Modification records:

>>

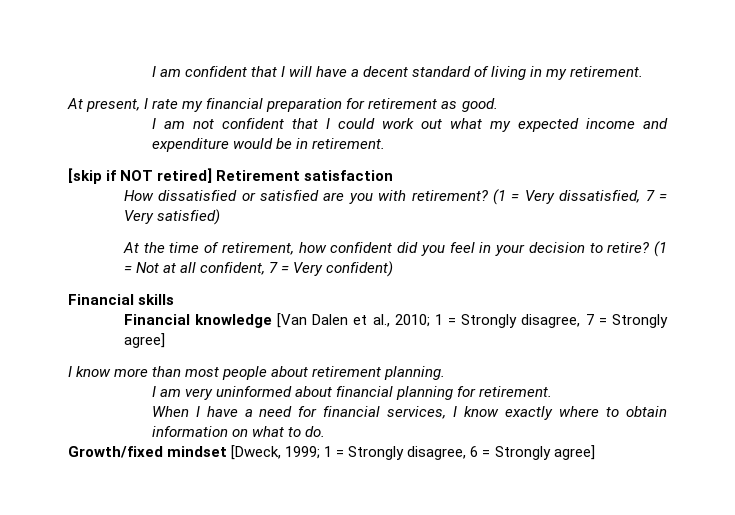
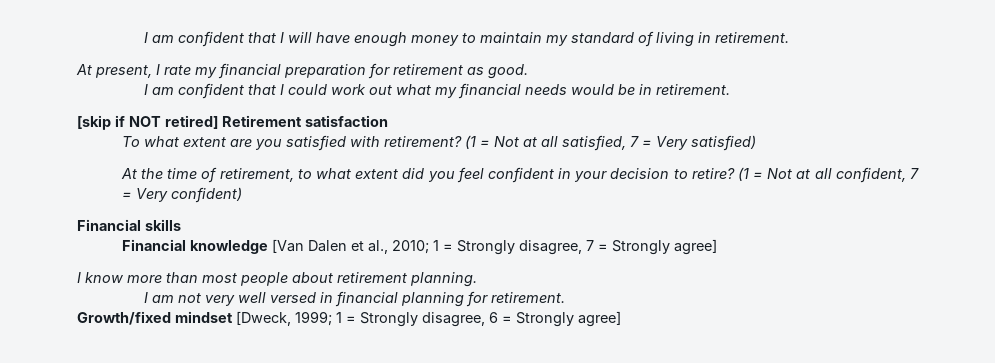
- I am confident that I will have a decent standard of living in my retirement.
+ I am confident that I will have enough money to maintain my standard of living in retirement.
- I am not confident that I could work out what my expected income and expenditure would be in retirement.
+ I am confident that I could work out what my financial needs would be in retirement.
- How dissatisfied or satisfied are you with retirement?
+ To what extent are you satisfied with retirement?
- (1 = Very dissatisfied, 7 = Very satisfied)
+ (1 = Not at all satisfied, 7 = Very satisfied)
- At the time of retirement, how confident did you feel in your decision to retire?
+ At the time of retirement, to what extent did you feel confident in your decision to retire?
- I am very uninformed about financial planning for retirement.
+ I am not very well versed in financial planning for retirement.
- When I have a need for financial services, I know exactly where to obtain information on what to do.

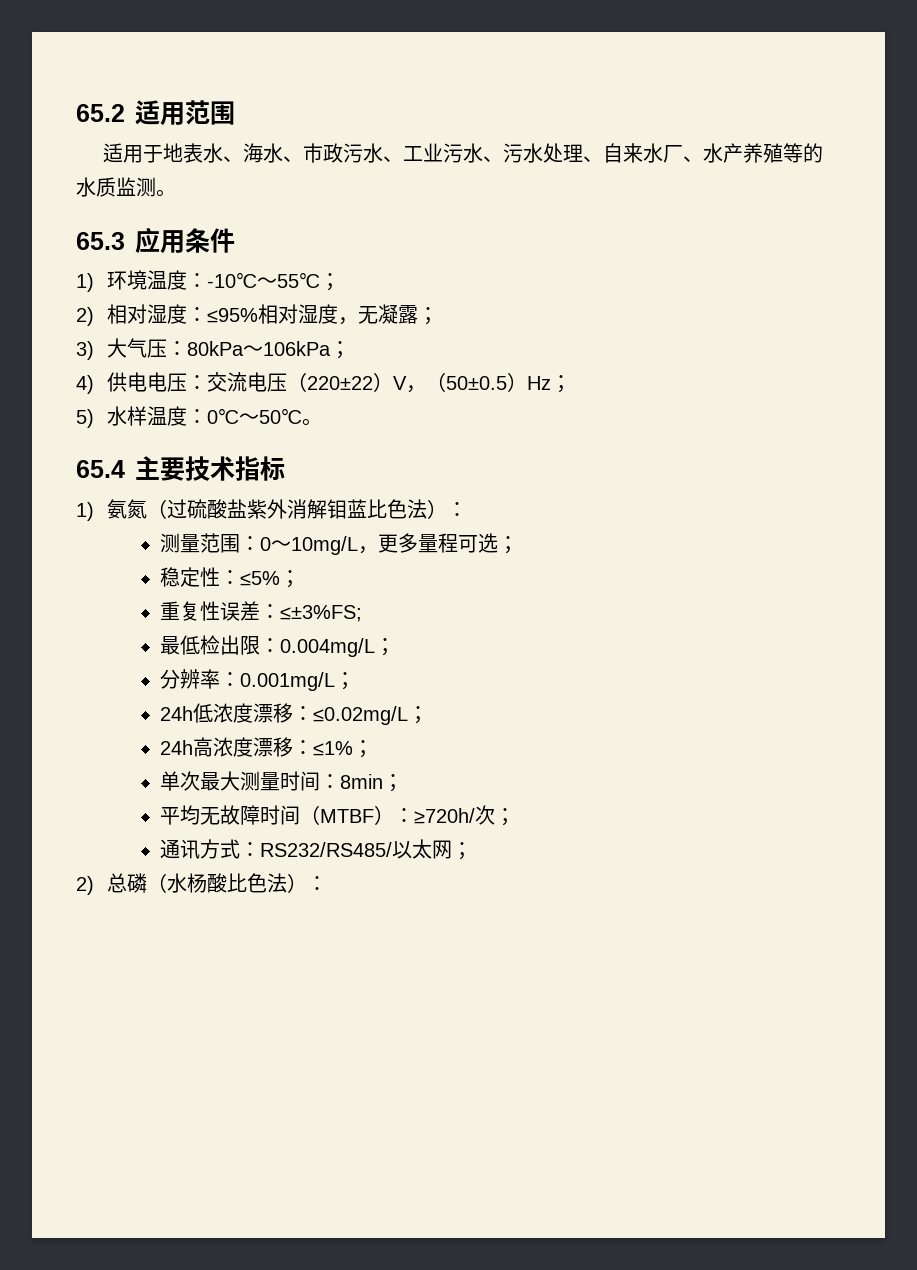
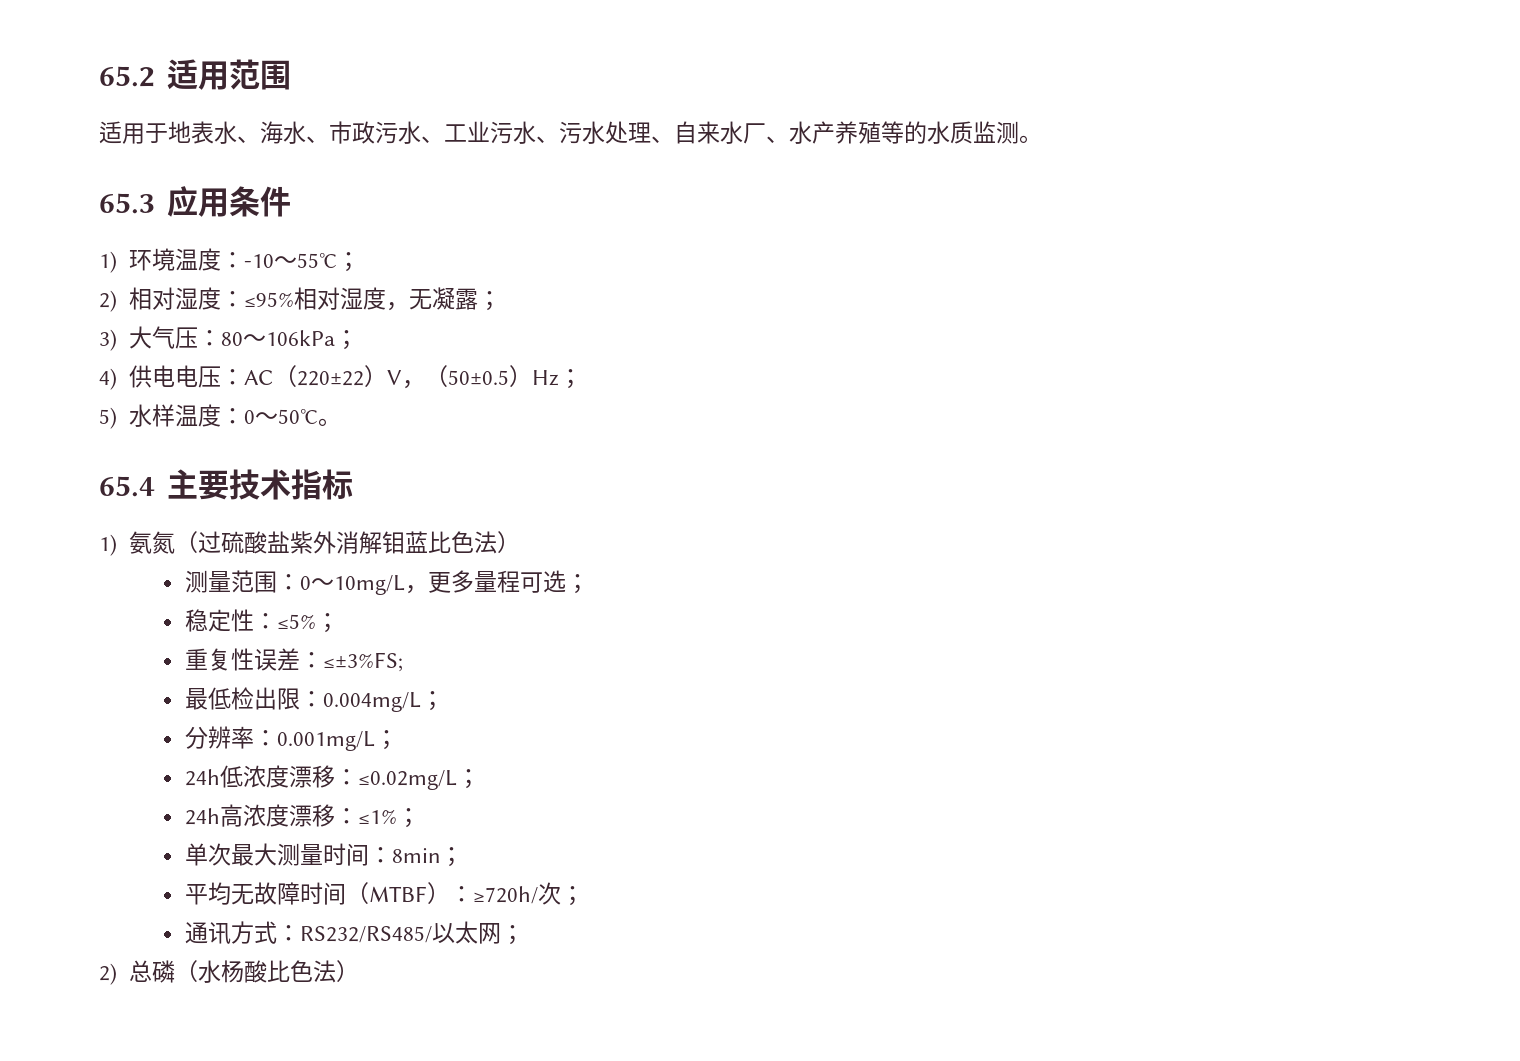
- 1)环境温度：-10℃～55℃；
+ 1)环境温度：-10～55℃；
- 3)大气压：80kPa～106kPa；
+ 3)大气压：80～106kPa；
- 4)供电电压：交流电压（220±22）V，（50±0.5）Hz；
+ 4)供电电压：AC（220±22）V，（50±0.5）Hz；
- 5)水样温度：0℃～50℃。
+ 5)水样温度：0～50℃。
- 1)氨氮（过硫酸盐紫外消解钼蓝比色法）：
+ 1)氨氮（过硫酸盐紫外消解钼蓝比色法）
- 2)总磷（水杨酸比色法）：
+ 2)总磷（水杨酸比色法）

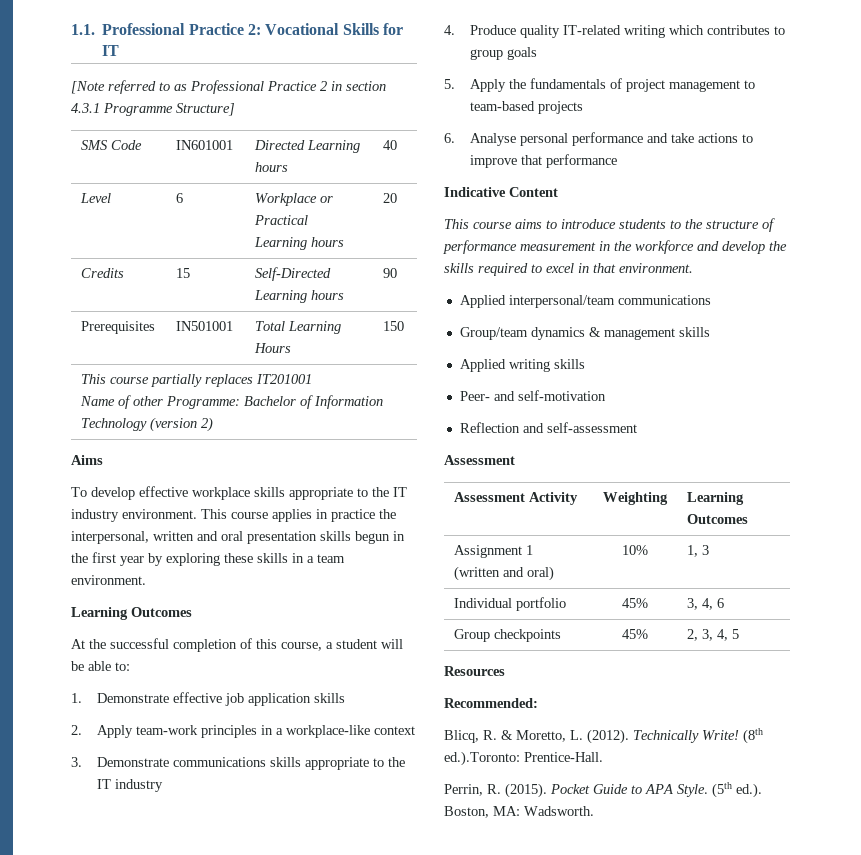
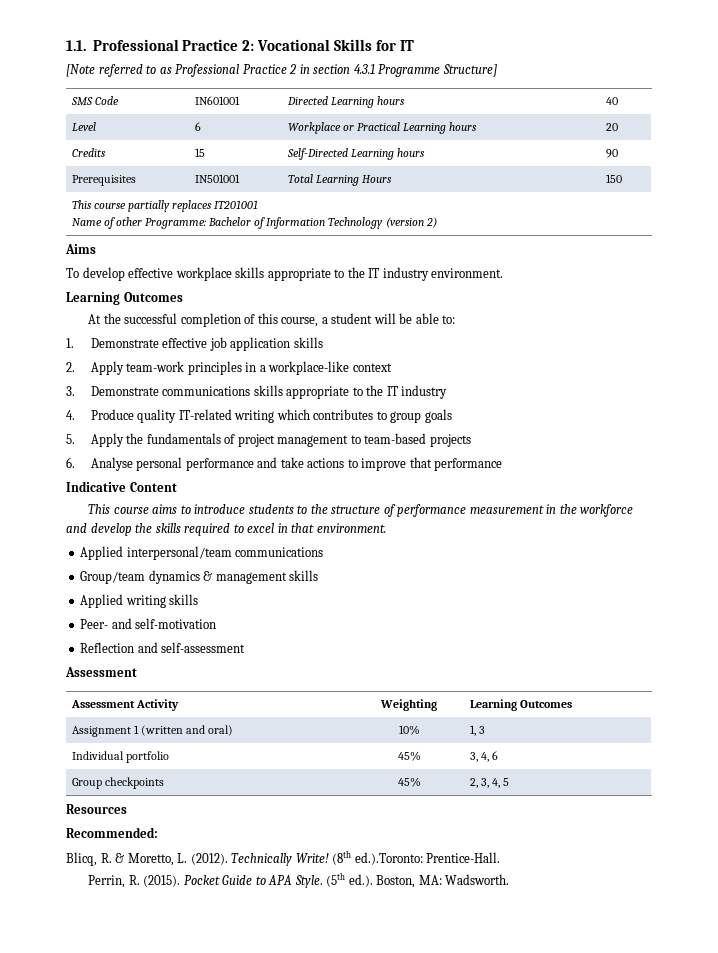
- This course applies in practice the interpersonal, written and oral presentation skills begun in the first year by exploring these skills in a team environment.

<<

Required action: Pictures are to be left out when the lines from the one containing "confident in your decision to retire?" through the end of the records above are repeated exactly; no other line is wanted.

Solved exercise:
+ At the time of retirement, to what extent did you feel confident in your decision to retire?
- I am very uninformed about financial planning for retirement.
+ I am not very well versed in financial planning for retirement.
- When I have a need for financial services, I know exactly where to obtain information on what to do.

- 1)环境温度：-10℃～55℃；
+ 1)环境温度：-10～55℃；
- 3)大气压：80kPa～106kPa；
+ 3)大气压：80～106kPa；
- 4)供电电压：交流电压（220±22）V，（50±0.5）Hz；
+ 4)供电电压：AC（220±22）V，（50±0.5）Hz；
- 5)水样温度：0℃～50℃。
+ 5)水样温度：0～50℃。
- 1)氨氮（过硫酸盐紫外消解钼蓝比色法）：
+ 1)氨氮（过硫酸盐紫外消解钼蓝比色法）
- 2)总磷（水杨酸比色法）：
+ 2)总磷（水杨酸比色法）

- This course applies in practice the interpersonal, written and oral presentation skills begun in the first year by exploring these skills in a team environment.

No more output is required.